Pela primeira vez, em muitos anos, Angola assistiu a uma revolta popular. Há gente hoje com mais de 30 anos que nem se lembra de ver uma coisa assim. O povo saiu à rua para confrontar, olhos nos olhos, frente a frente, a polícia.

O povo da zona do Rocha Pinto, em Luanda, muitas vezes humilhado, bastantes vezes ofendido, resolveu não ter medo e revoltou-se. Contra a injustiça por ver, mais uma vez, a polícia balear mortalmente uma senhora. Foi uma zungueira, mas bem poderia ser qualquer outro alvo preferencial da polícia nas inúmeras operações dos últimos tempos.

Houve revolta, mas também emergiu o aproveitamento. De uns tantos, num bairro já famoso pelas dezenas de assaltos e roubos diários, que simplesmente destruíram e roubaram. Veio ao de cima a selvajaria. Desses, já se esperava isso. O que deve ter surpreendido a polícia foi a reacção do povo, habituado a ser ordeiro e temente perante as pistolas e as acções violentas.

A morte de Juliana Kafrique, mãe de três filhos pequenos, zungueira de profissão, pode marcar o dia em que o povo se revoltou. Abriu a ‘torneira’ ao protesto e pode indiciar que as pessoas começam a perder o medo e têm a paciência esgotada. E a expressar o que lhes vai na alma, em bairros onde falta quase tudo, menos a pobreza.

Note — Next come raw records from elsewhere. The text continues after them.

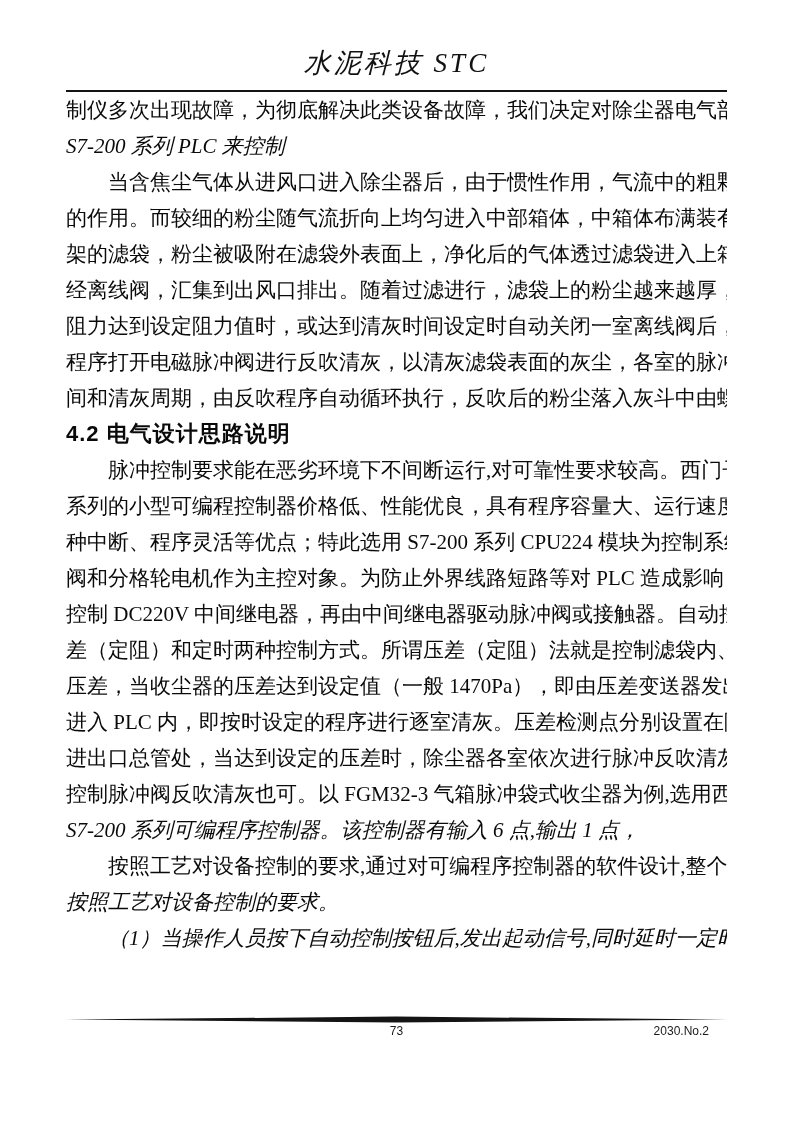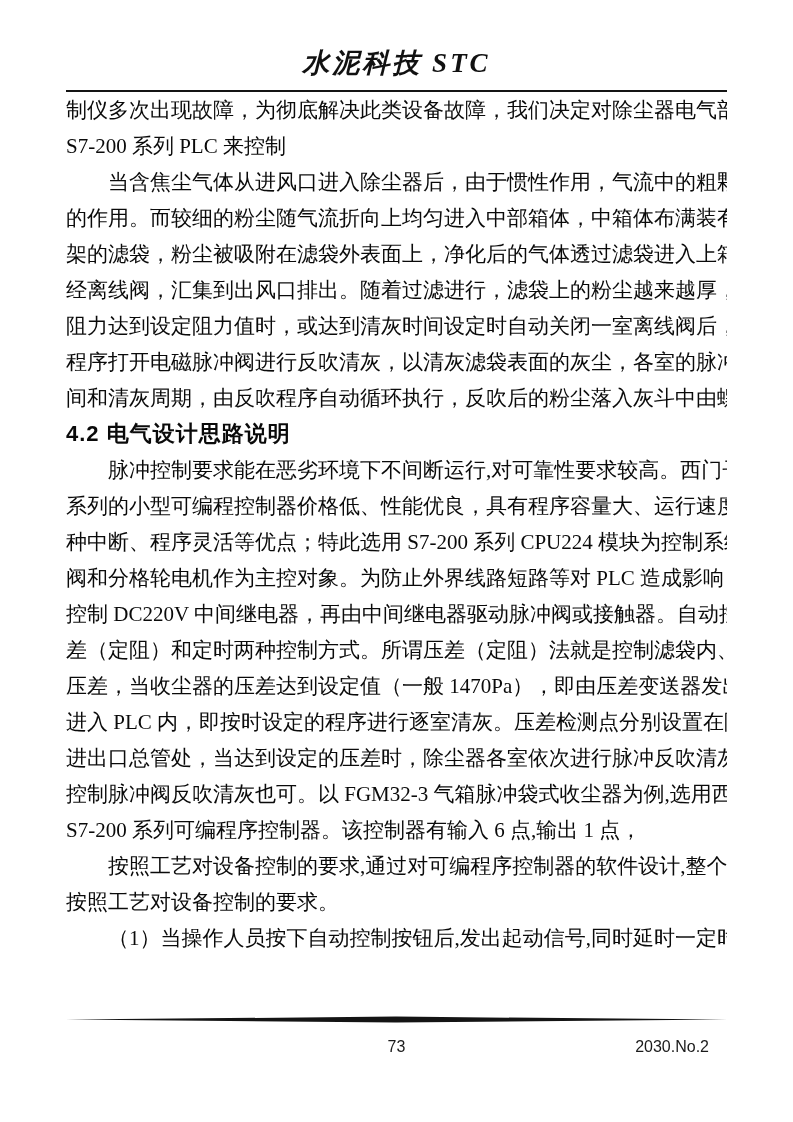"水泥科技 STC" .journal-title { font-weight: 700 -> 400 }
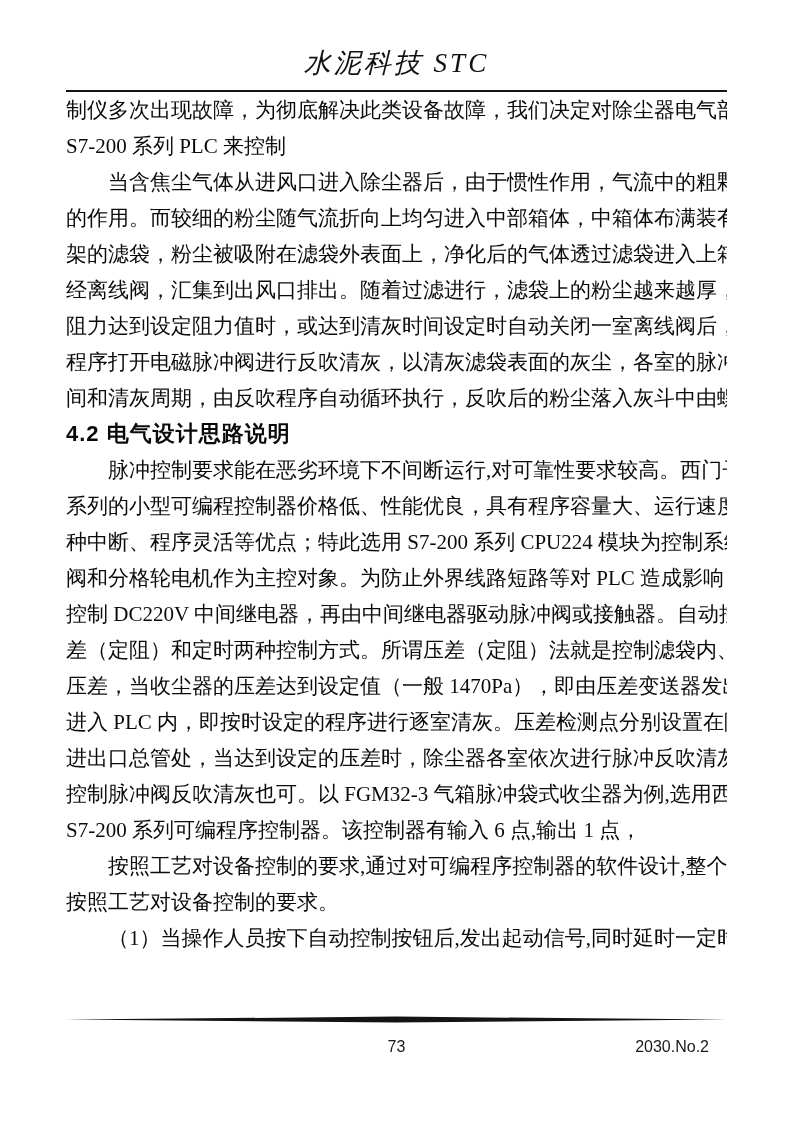"S7-200 系列 PLC 来控制" .line.end { font-style: none -> italic }
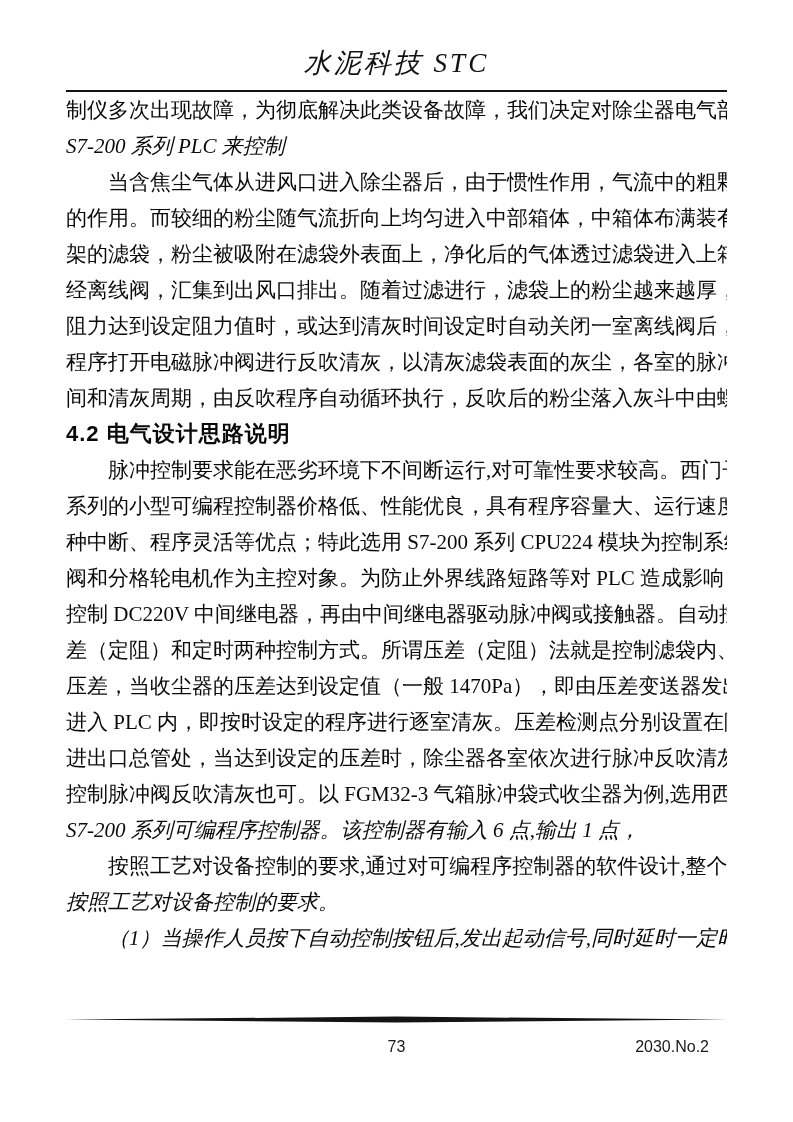"73" .footer-row { font-size: 16px -> 12px; margin-top: 14px -> 0 }
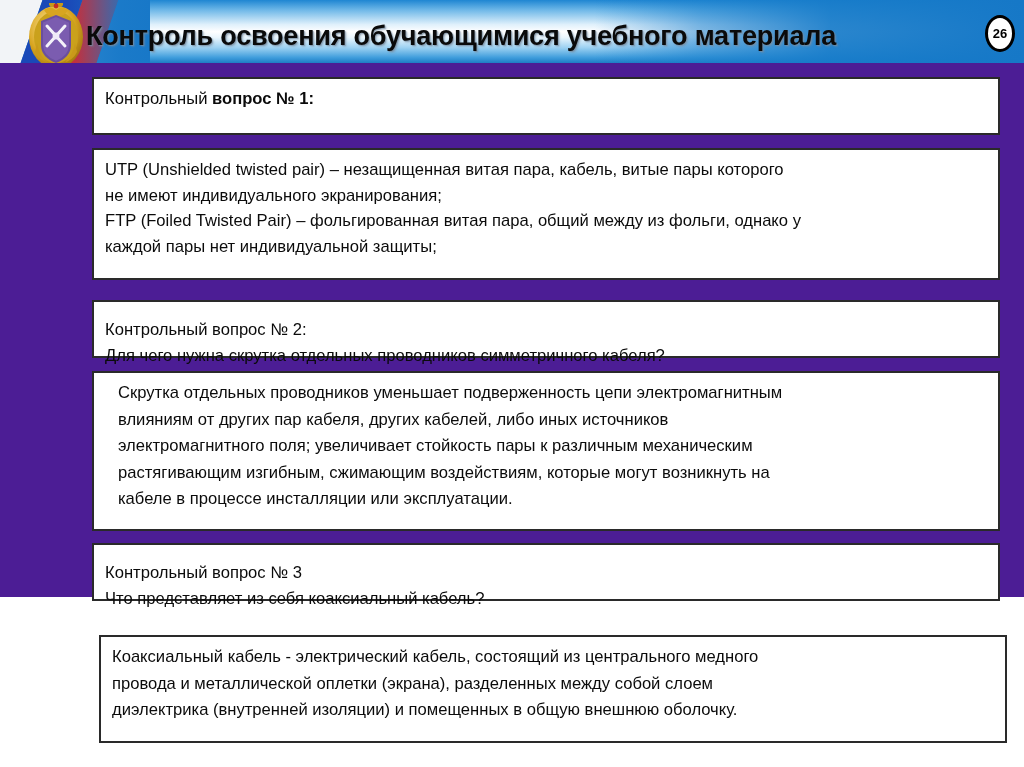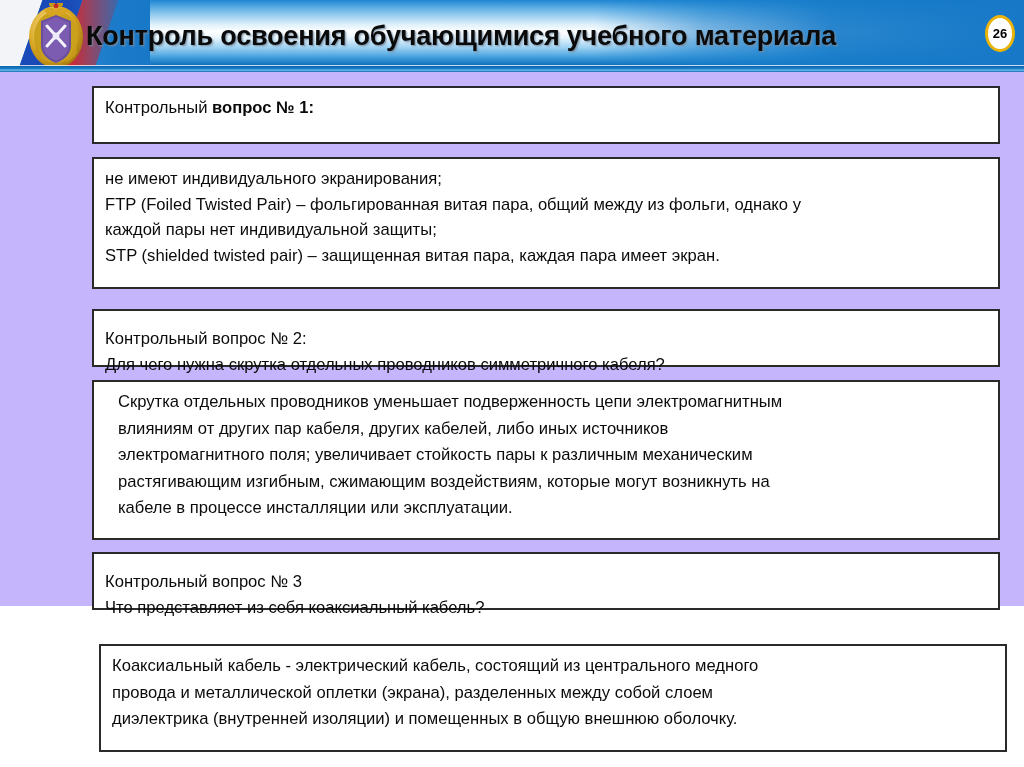"26" .slide-number { border: 3px solid #eab308 -> 3px solid #000000 }
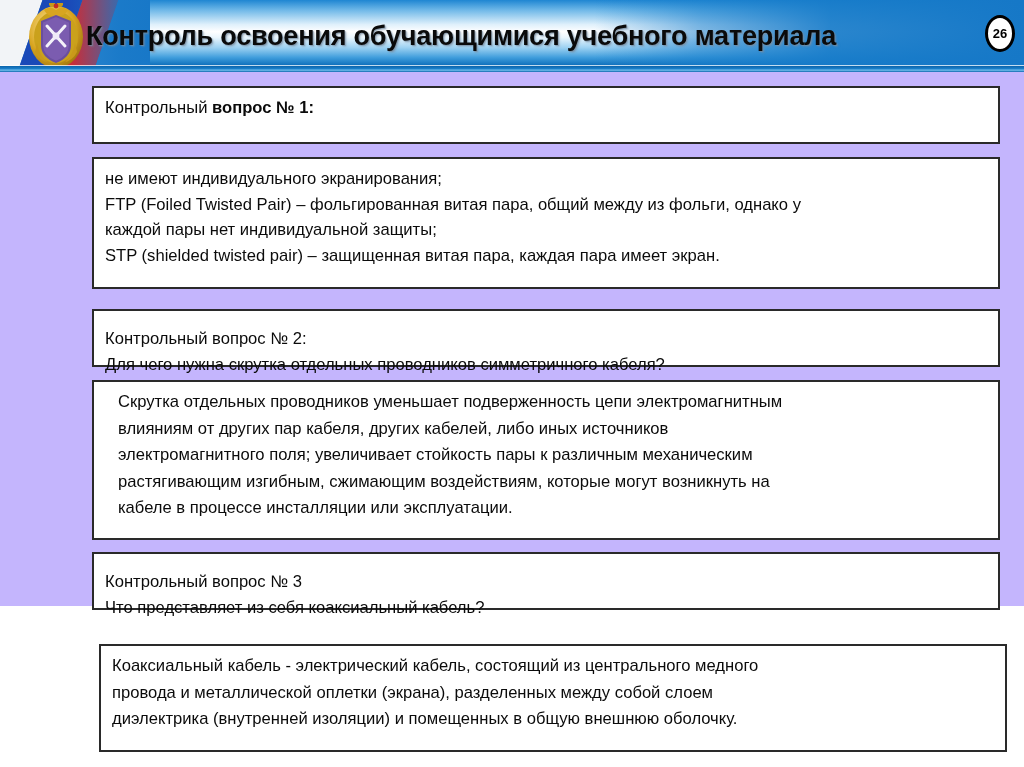"Контрольный вопрос № 1:" .content-area { background: #c4b5fd -> #4c1d95; top: 72px -> 63px }
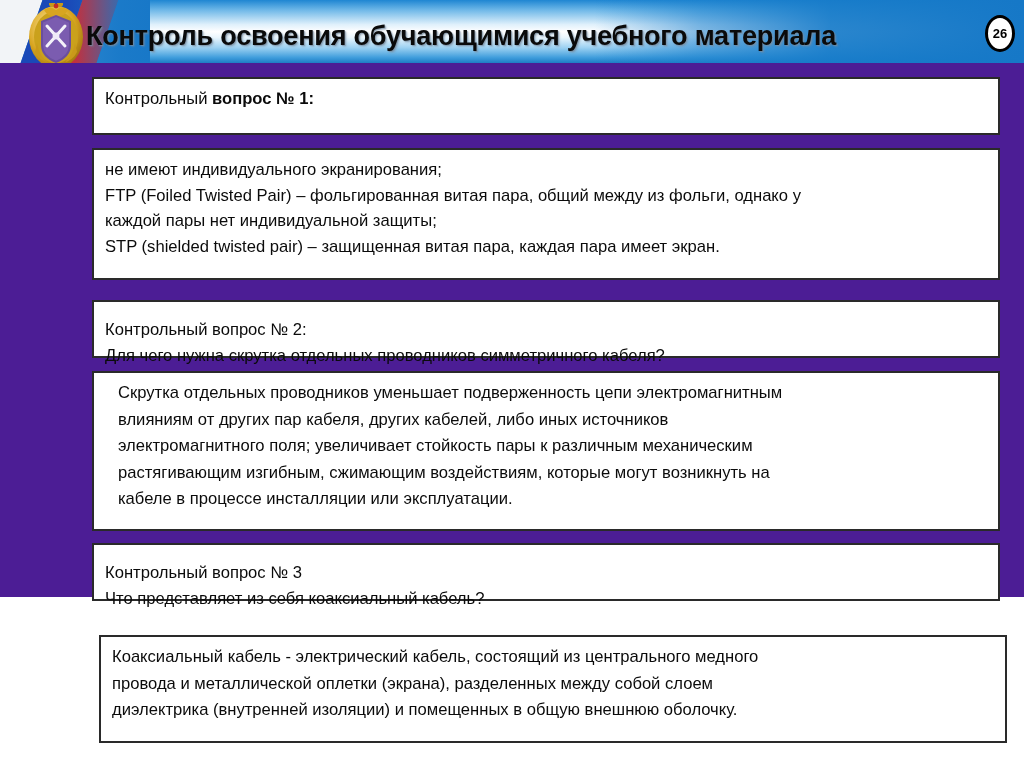"UTP (Unshielded twisted pair) –" p { html: none -> <p>UTP (Unshielded twisted pair) – незащищенная витая пара, кабель, витые пары которого</p> }
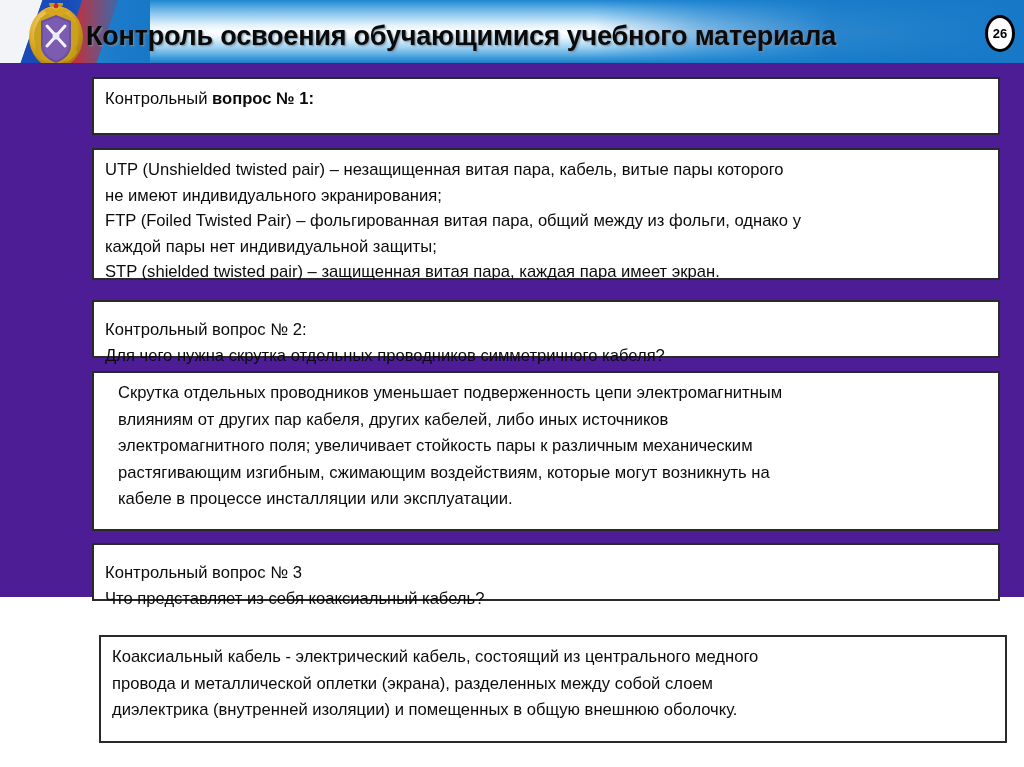"STP (shielded twisted pair) –" p { html: <p>STP (shielded twisted pair) – защищенная витая пара, каждая пара имеет экран.</p> -> none }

De facto, só não é surpreendente como não tem havido revoltas assim, porque as autoridades sempre tiveram uma enorme capacidade de controlar, vigiar e de nunca hesitar em usar a força. Por mais desmedida que fosse.

A abertura ao protesto e uma maior distensão imprimidas por João Lourenço permitem também os protestos. É o preço da democracia e os sinais dos novos tempos. O Governo fica também a saber que o povo já não quer ‘engolir’ tudo.

Um dia depois dos tumultos, o Rocha Pinto ficou completamente às escuras. Faltou a luz. Não só ali, mas também na Maianga, no Gamek e parte da Samba. Não foi intencional, nem foi a vingança do poder. Aconteceu apenas a rotina diária. Não há portanto surpresas para a revolta.

O MPLA, partido no poder, bem pode ler, com atenção, o hino da Internacional Socialista, organização da qual faz parte, que tem versos que explicam as mágoas de quem se sente humilhado. E ofendido: “O crime de rico a lei o cobre/O Estado esmaga o oprimido/Não há direitos para o pobre/Ao rico tudo é permitido”.